24 commentaires sur “De ce pas – Caroline Broué

  1. « avec qui elle a fuit » => FUI 😉
    Cette histoire me tente, et ton bemol aussi en fait. Si c’est un premier roman, je veux bien decouvrir la construction de l’auteure. Merci 🙂

    1. Merci pour l’orthographe!! La construction est originale, on change de lieu et d’époque régulièrement, on avance dans la lecture par touches, par instants. Cela m’a désorientée parfois. De plus, le livre est court (une centaine de pages), j’ai eu un sentiment de « pas assez ». Sa brièveté renforce l’intensité de l’histoire, les personnages sont submergés par leur émotion. En fait, je pense le relire dans quelques temps. C’est un beau roman, j’ai dû passer à côté de certaines choses…

      1. J’ai connu ce sentiment de brievete avec Nagasaki de Eric Faye. 🙂

  2. Ce qui me paraît incroyable c’est d’attendre presque 20 ans pour penser qu’on a eu une vie avant… Que le passé remonte à cet âge de la vie ça me semble « normal » mais le manque d’un parent « oublié » pendant 20 ans (grosso modo, je ne sais pas mais j’imagine d’après ce que tu en dis), ça me laisse perplexe ! Ce qui ne remet pas en cause l’écriture qui semble belle ! 😉

    1. La danse a happé la vie de Marjorie, par sa discipline, sa rigueur, ses envolées… puis l’amour ensuite…pourquoi se faire mal quand le bonheur est juste là ? Elle n’a pas oublié son passé, elle n’en a pas parlé.

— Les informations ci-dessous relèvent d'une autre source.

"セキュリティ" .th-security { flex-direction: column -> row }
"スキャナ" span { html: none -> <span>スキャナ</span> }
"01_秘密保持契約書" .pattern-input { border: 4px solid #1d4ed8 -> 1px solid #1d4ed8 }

Fuir son pays a été un déchirement mais la danse l’a prise dans son tourbillon, la rendant heureuse. Quant à Paul, il a tu ses histoires familiales parce qu’il se sentait bien avec Marjorie, ils étaient heureux ensemble jusqu’à ce qu’elle arrête la danse. L’écriture est belle et le sujet mérite qu’on s’y attarde. Comme je le disais à Rebecca, je le lirai à nouveau dans quelques temps.

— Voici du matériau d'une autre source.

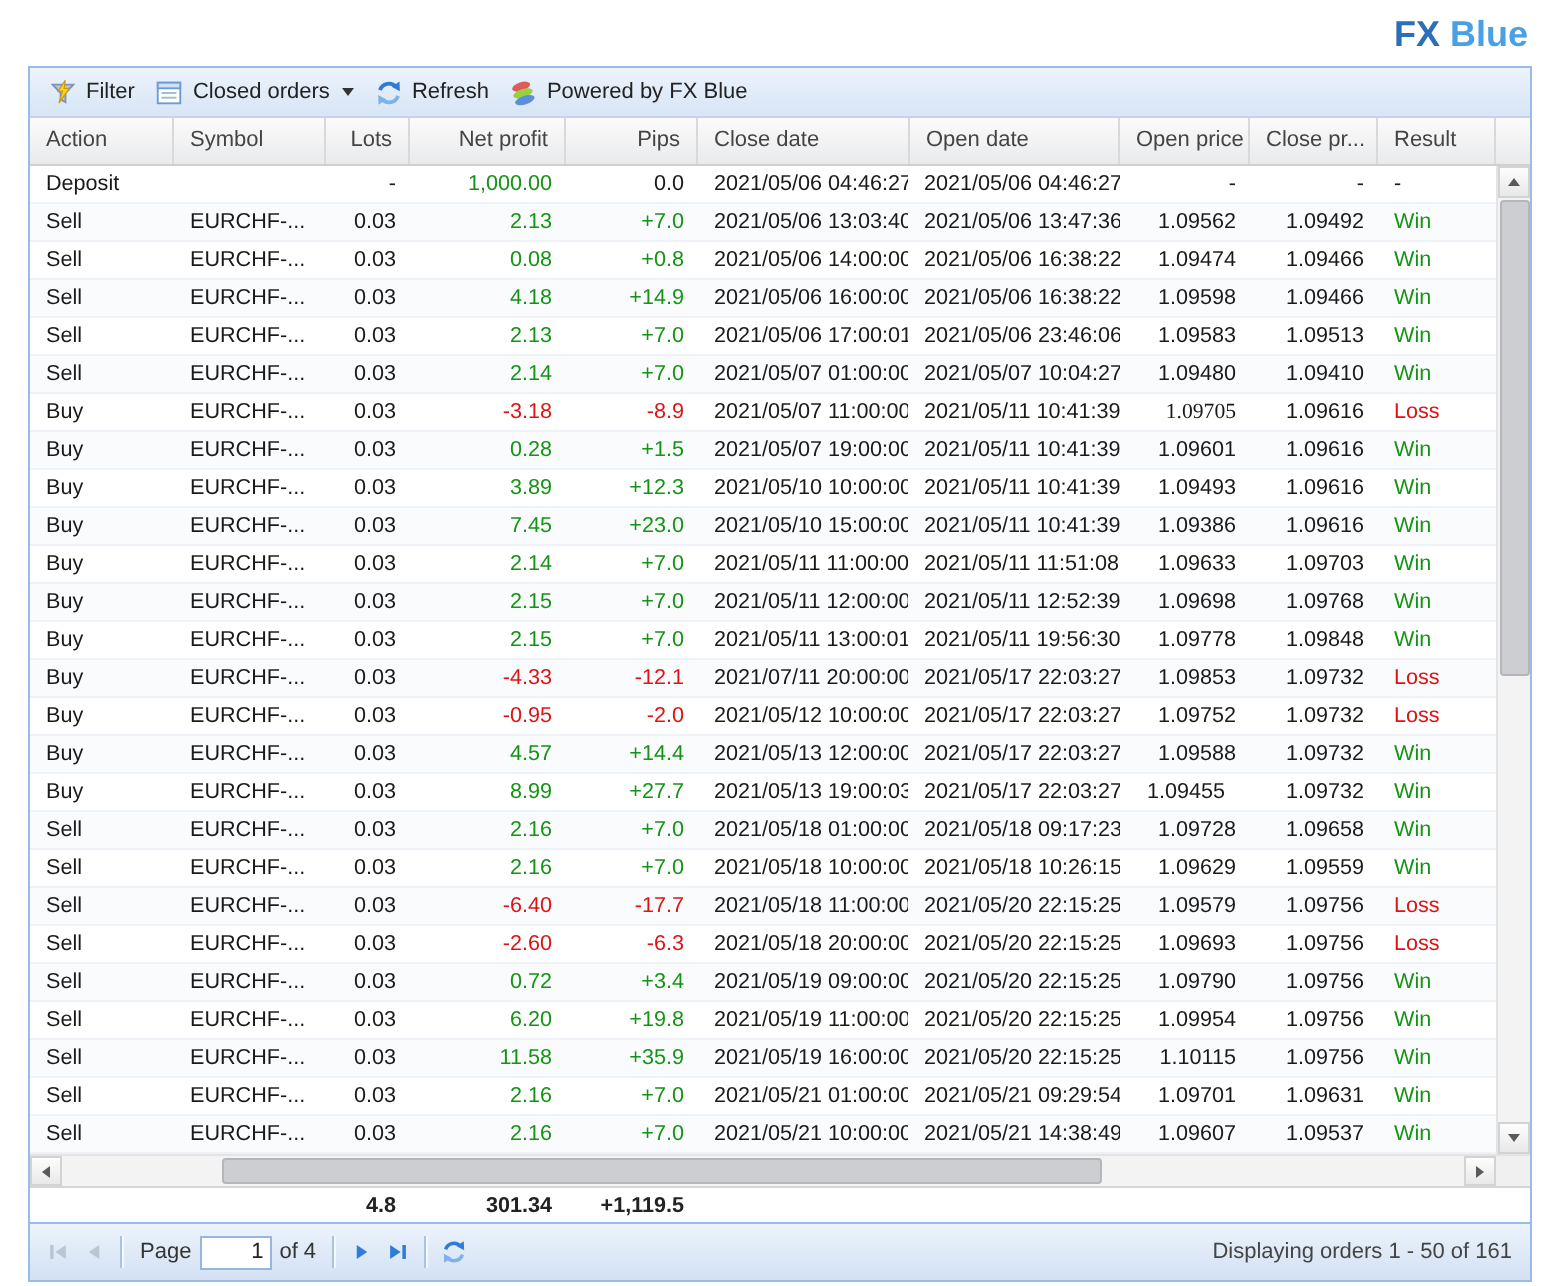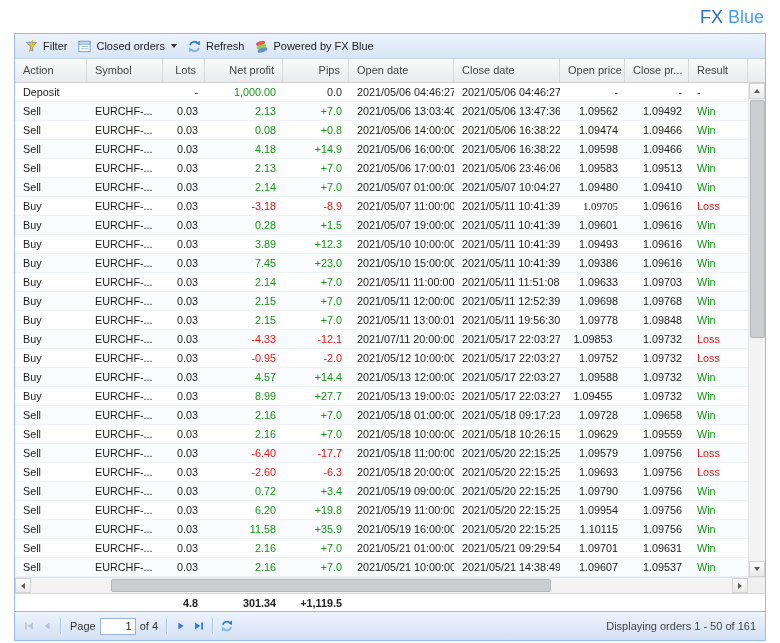"FX Blue" .logo { font-weight: normal -> bold }
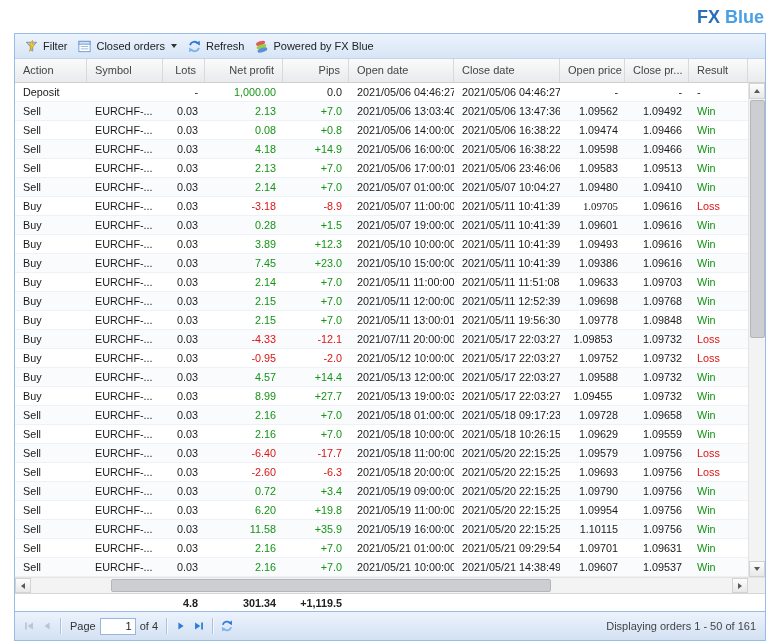"Open date" div.hcell { order: before "Close date" -> after "Close date" }
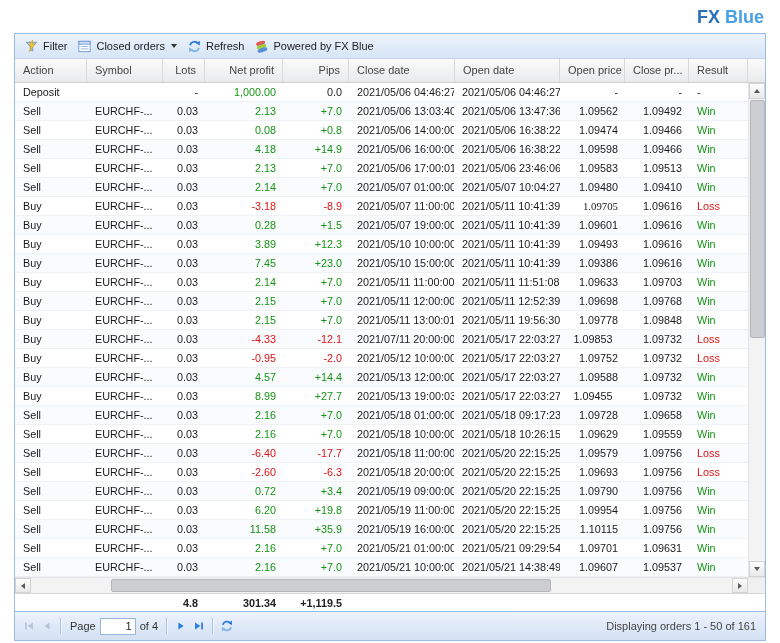"1.09853" div.cell { text-align: center -> none }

  3. De ces rencontres qui bouleversent à jamais notre vie. Un jour ou l’autre on finit toujours par se tourner vers le passé, peut-être pour mieux se comprendre au présent, quitte à ce que tout vole en éclats et retombe ensuite sur l’affranchissement de nos pas. Quelle belle profondeur il me semble dans ce livre, un roman introspectif comme je les aime. Merci aussi pour l’extrait de danse qui est magnifique…
    Je t’embrasse

    1. Il est impossible d’oublier son passé, quelqu’il soit… il est en nous, indélébile. Alors, parfois, on l’enfouit, on met un voile dessus mais il est là. J’ai beaucoup repensé à ce roman… je vais le relire. Ce silence chez Paul et Marjorie m’intrigue… J’aime infiniment ce ballet Le parc, l’auteure l’évoque… elle parle également du Boléro dansé par Donne puis Le Riche… de Pina Baush et son Sacre du printemps… vraiment, ce livre est intéressant, il faut que je le relise. Je t’embrasse.